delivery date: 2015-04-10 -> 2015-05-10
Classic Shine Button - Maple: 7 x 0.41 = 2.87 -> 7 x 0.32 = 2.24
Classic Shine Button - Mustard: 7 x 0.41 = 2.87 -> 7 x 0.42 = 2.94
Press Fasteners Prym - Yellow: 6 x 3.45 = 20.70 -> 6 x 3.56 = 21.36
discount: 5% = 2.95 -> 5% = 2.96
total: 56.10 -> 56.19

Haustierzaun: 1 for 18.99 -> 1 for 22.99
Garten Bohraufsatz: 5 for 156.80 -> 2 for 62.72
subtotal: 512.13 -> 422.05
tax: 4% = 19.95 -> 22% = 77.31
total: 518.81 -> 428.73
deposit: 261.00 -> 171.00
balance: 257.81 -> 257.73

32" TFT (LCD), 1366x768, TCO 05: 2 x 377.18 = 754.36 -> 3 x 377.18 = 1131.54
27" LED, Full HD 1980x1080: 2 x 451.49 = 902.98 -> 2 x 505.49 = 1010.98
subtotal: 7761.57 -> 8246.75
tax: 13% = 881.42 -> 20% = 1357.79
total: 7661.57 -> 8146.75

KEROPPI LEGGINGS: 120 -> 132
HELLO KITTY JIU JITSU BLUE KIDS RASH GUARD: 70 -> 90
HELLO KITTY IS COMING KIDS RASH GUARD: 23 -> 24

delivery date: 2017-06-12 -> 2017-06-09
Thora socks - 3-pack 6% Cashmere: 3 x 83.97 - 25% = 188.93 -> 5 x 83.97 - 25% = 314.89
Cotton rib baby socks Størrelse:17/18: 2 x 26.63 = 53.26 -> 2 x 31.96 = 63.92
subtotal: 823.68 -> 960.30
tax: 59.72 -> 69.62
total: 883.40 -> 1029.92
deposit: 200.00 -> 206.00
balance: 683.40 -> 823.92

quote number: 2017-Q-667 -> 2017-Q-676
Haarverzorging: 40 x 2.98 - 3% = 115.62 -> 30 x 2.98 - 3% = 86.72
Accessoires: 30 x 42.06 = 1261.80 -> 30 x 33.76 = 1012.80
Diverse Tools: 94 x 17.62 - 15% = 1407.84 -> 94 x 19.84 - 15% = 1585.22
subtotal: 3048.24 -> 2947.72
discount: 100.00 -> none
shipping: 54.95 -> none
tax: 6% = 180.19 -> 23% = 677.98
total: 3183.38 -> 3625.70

━━━━━━━━━━

=== TASK DIRECTIONS ===
From the line that contains "delivery date: 2017-06-12 -> 2017-06-09" to the last line of the material above, repeat every line exactly, keeping both the first and the last.

=== ANSWER SPACE ===
delivery date: 2017-06-12 -> 2017-06-09
Thora socks - 3-pack 6% Cashmere: 3 x 83.97 - 25% = 188.93 -> 5 x 83.97 - 25% = 314.89
Cotton rib baby socks Størrelse:17/18: 2 x 26.63 = 53.26 -> 2 x 31.96 = 63.92
subtotal: 823.68 -> 960.30
tax: 59.72 -> 69.62
total: 883.40 -> 1029.92
deposit: 200.00 -> 206.00
balance: 683.40 -> 823.92

quote number: 2017-Q-667 -> 2017-Q-676
Haarverzorging: 40 x 2.98 - 3% = 115.62 -> 30 x 2.98 - 3% = 86.72
Accessoires: 30 x 42.06 = 1261.80 -> 30 x 33.76 = 1012.80
Diverse Tools: 94 x 17.62 - 15% = 1407.84 -> 94 x 19.84 - 15% = 1585.22
subtotal: 3048.24 -> 2947.72
discount: 100.00 -> none
shipping: 54.95 -> none
tax: 6% = 180.19 -> 23% = 677.98
total: 3183.38 -> 3625.70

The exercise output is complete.